I am trying to derive the weak form of the mixed Laplace equation below, but I am missing one piece of the derivation. I was hoping that someone might be able to fill in the relevant vector calculus identity.
So the equations are as follows.
$$ u + \nabla p = 0 $$
$$ -\nabla \cdot u = f $$
To find the weak form, we first setup the problem in vector form.
$$ \left(\begin{array}{cc} \mathbf{1} & \nabla \\ -\nabla^T & 0 \end{array}\right)\left(\begin{array}{l} \mathbf{u} \\ p \end{array}\right)=\left(\begin{array}{l} \mathbf{0} \\ f \end{array}\right) $$
In this case, $u$ is a velocity field that is 2 dimensional, and $p$ is a scalar pressure field.

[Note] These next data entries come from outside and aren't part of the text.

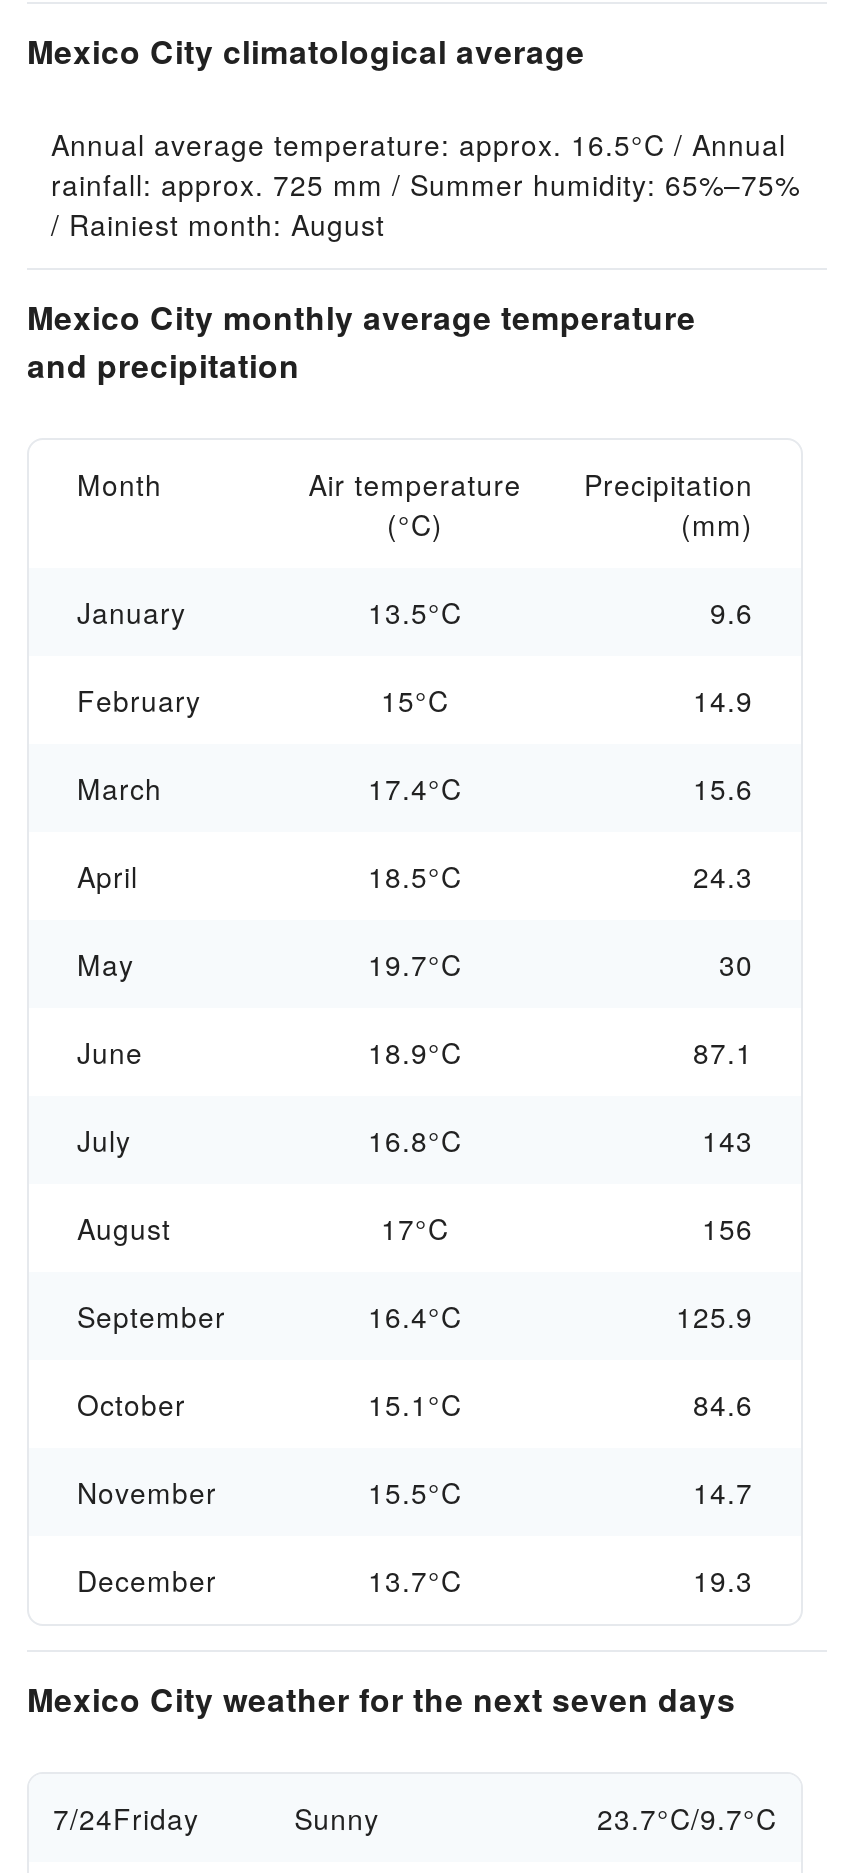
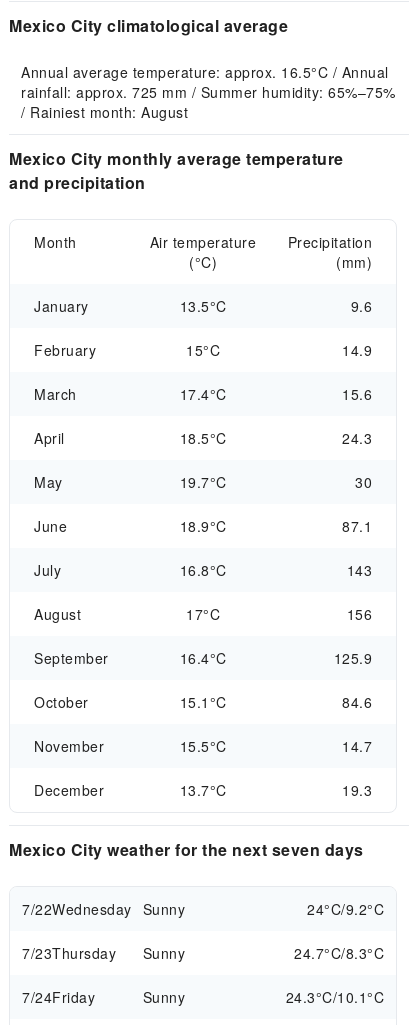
+ 7/22Wednesday Sunny
+ 24°C/9.2°C
+ 7/23Thursday
+ Sunny
+ 24.7°C/8.3°C

- 23.7°C/9.7°C
+ 24.3°C/10.1°C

We can define a test function $V$ to be of the same dimension as the system $V=\left(\begin{array}{l} \mathbf{v} \\ q \end{array}\right)$
Now, when we multiply the test function by the strong from, we obtain.
$$ \int_{\Omega}\left(\begin{array}{c} \mathbf{v} \\ q \end{array}\right)^T\left(\begin{array}{cc} 1 & \nabla \\ -\nabla^T & 0 \end{array}\right)\left(\begin{array}{l} \mathbf{u} \\ p \end{array}\right) d x=\int_{\Omega}\left(\begin{array}{l} \mathbf{v} \\ q \end{array}\right)^T\left(\begin{array}{l} \mathbf{0} \\ f \end{array}\right) d x $$
After some simplification and an adjustment to bracket notation for the inner products, the author end up with.
$$ (\mathbf{v}, \mathbf{u})+(\mathbf{v}, \nabla p)-(q, \operatorname{div} \mathbf{u})=(q, f) $$
Now, here is the part that is tripping me up. The author indicates that he uses integration by parts on the second term to move the derivative from the pressure variable to the test function. The result is.
$$ (\mathbf{v}, \mathbf{u})-(\operatorname{div} \mathbf{v}, p)-(q, \operatorname{div} \mathbf{u})=(q, f)-(\mathbf{n} \cdot \mathbf{v}, p)_{\partial \Omega} . $$
So I am just trying to understand the derivation of that second term and how integration by parts works--where $u$ is a vector field and $v$ is also a vector.
Thanks for any assistance.
Integration by parts tells us $$ \int_\Omega \mathbf{v}\nabla p\,dx = \int_{\partial\Omega}\mathbf{v}\cdot\mathbf{n}p\, dS - \int_\Omega \nabla\cdot\mathbf{v} p \,dx, $$ which is exactly what the author did.